I'll also use this space to post my own amateur productions for the public domain. Right now I am close to finishing a booklet of low-level monsters for Swords & Wizardry. Another longer-term project is a complete reworking of the D&D character classes and spell lists - an attempt to combine New School variety with Old School elegance. We'll see how that pans out.

---

So, old D&D. It's not about nostalgia for me. It's about the new insights into an old game, summed up most eloquently in Matt Finch's Primer. And with that, the possibility of players old and new knowing more, and playing better, than most of us ever did in 1982.

Key to understanding the different forms and flavors of D&D, or really any refereed game, is knowing who or what the system gives authority to. How do you determine what things happen, and whether plans translate to success in the game?

Referee and Players
One of Finch's key points about the old school ethos is that authority comes from "rulings, not rules." The examples of tactical play in the Primer in fact show an even more complex principle. It's not just ruling by referee fiat, or player say-so, but by an active conversation between referee and player.

While the referee's authority is final, the player moves things along, proposing and trying actions that generate new rulings from the referee. If the authority tips over too much in favor of the referee, the players don't feel like they are playing. You get bad DMing like the play example in the 1983 Mentzer edition of D&D, where the DM starts to tell the players what they do, think, and feel. But too much in favor of the player, and you get a walkover campaign with no real challenge - an infantile world of primary-process wish-fulfillment.

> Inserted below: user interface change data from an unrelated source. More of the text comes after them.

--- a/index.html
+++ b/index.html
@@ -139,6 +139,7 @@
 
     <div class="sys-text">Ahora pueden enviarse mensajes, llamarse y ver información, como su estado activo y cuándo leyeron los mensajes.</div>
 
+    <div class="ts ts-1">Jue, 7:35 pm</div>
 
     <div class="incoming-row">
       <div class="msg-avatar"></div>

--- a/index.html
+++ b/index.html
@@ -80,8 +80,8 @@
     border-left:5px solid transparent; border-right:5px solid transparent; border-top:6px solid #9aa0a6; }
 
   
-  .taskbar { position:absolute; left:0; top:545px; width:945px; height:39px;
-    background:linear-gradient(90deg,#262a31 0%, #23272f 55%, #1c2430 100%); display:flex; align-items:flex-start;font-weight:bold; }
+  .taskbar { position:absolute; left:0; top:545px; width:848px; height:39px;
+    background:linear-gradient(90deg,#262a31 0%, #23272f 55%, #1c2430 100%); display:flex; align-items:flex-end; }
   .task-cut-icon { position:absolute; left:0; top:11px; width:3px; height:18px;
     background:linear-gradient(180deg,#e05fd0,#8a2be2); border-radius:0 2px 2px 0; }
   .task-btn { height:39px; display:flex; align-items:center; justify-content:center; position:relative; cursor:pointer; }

That's on the tactical level. But it also works on the strategic level. The old school love of open-ended "sandbox" settings and many-forking megadungeons - the distrust of pre-ordained plots - speaks to the same reliance on improvised communication between players and referee.

Even more relevant is the return to underwritten rather than overwritten adventure locations. Yes, crass practical reasons might underlie the appeal of one-page dungeons and one-sentence room descriptions. Grown-up gamers have less prep time on their hands. But the minimal approach to campaigning also gives room for the same kind of conversation between players and referee. Players say where they want to go. Players, not referees, get themselves into trouble, come up with plot material and adventures. Referees improvise dungeon features, creature tactics, villagers and taverns. There is no boxed text to read.

That's great! That's golden! Indeed. But underlying this is the assumption of trust - of fairness. Because the ultimate authority rests with the referee, players have to trust that their referee keeps both tactical and strategic play balanced between possibility and challenge. It's not just a trust in the referee's good will, but trust in ability to generate fair and believable content on the fly.

The referee in turn expects the players to respect his or her authority - to push the implicit limits of play, certainly, but not tiresomely, and never to challenge the referee's final "No."

That describes the improvisational system where referees, and secondarily players, have tactical and strategic authority over the game. Take this idea to the utmost, and you end up with a refereed Engle matrix game, or something like the wonderful Baron Munchausen, where all actions are resolved by proposal and counterproposal. But D&D is not so free-form. There are rules - for characters, combat, saving throws, magic, and (controversially) non-combat skills. Why are there rules?

Rules accumulate in a system where the player-referee conversation cannot by itself supply a sense of fairness.